About this exercise: Print the data that follows exactly, leaving nothing out.

======== Supplied material ========

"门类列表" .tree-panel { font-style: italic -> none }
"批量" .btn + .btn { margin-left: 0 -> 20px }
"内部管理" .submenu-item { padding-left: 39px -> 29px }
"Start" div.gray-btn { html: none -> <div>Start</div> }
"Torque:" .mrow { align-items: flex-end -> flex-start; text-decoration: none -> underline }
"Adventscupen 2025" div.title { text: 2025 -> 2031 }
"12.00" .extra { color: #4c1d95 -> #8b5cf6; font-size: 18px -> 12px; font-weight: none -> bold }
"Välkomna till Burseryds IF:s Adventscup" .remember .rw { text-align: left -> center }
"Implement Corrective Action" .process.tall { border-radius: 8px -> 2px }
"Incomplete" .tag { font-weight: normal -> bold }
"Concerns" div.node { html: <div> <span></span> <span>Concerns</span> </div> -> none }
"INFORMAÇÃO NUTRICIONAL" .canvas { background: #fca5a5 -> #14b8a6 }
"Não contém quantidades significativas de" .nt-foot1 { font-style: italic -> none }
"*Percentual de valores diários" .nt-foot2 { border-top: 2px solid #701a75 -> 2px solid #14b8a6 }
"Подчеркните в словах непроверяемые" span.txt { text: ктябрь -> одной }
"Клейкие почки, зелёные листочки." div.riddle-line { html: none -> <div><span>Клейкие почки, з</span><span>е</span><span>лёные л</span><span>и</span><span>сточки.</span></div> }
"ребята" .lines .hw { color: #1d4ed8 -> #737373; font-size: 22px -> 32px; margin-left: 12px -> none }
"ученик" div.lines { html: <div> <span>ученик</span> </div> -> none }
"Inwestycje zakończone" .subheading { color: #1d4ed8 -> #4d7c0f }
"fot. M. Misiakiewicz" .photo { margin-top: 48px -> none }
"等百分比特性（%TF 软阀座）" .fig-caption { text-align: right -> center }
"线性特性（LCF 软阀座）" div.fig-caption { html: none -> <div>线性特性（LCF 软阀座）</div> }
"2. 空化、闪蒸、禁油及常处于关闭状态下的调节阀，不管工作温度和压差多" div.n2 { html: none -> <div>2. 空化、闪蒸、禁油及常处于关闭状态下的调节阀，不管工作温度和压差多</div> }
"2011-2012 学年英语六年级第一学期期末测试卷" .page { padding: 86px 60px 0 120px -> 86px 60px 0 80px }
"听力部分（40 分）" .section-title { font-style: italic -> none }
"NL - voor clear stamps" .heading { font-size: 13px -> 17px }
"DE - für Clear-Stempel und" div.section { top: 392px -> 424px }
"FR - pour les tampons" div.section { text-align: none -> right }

========

Task answer:
"门类列表" .tree-panel { font-style: italic -> none }
"批量" .btn + .btn { margin-left: 0 -> 20px }
"内部管理" .submenu-item { padding-left: 39px -> 29px }
"Start" div.gray-btn { html: none -> <div>Start</div> }
"Torque:" .mrow { align-items: flex-end -> flex-start; text-decoration: none -> underline }
"Adventscupen 2025" div.title { text: 2025 -> 2031 }
"12.00" .extra { color: #4c1d95 -> #8b5cf6; font-size: 18px -> 12px; font-weight: none -> bold }
"Välkomna till Burseryds IF:s Adventscup" .remember .rw { text-align: left -> center }
"Implement Corrective Action" .process.tall { border-radius: 8px -> 2px }
"Incomplete" .tag { font-weight: normal -> bold }
"Concerns" div.node { html: <div> <span></span> <span>Concerns</span> </div> -> none }
"INFORMAÇÃO NUTRICIONAL" .canvas { background: #fca5a5 -> #14b8a6 }
"Não contém quantidades significativas de" .nt-foot1 { font-style: italic -> none }
"*Percentual de valores diários" .nt-foot2 { border-top: 2px solid #701a75 -> 2px solid #14b8a6 }
"Подчеркните в словах непроверяемые" span.txt { text: ктябрь -> одной }
"Клейкие почки, зелёные листочки." div.riddle-line { html: none -> <div><span>Клейкие почки, з</span><span>е</span><span>лёные л</span><span>и</span><span>сточки.</span></div> }
"ребята" .lines .hw { color: #1d4ed8 -> #737373; font-size: 22px -> 32px; margin-left: 12px -> none }
"ученик" div.lines { html: <div> <span>ученик</span> </div> -> none }
"Inwestycje zakończone" .subheading { color: #1d4ed8 -> #4d7c0f }
"fot. M. Misiakiewicz" .photo { margin-top: 48px -> none }
"等百分比特性（%TF 软阀座）" .fig-caption { text-align: right -> center }
"线性特性（LCF 软阀座）" div.fig-caption { html: none -> <div>线性特性（LCF 软阀座）</div> }
"2. 空化、闪蒸、禁油及常处于关闭状态下的调节阀，不管工作温度和压差多" div.n2 { html: none -> <div>2. 空化、闪蒸、禁油及常处于关闭状态下的调节阀，不管工作温度和压差多</div> }
"2011-2012 学年英语六年级第一学期期末测试卷" .page { padding: 86px 60px 0 120px -> 86px 60px 0 80px }
"听力部分（40 分）" .section-title { font-style: italic -> none }
"NL - voor clear stamps" .heading { font-size: 13px -> 17px }
"DE - für Clear-Stempel und" div.section { top: 392px -> 424px }
"FR - pour les tampons" div.section { text-align: none -> right }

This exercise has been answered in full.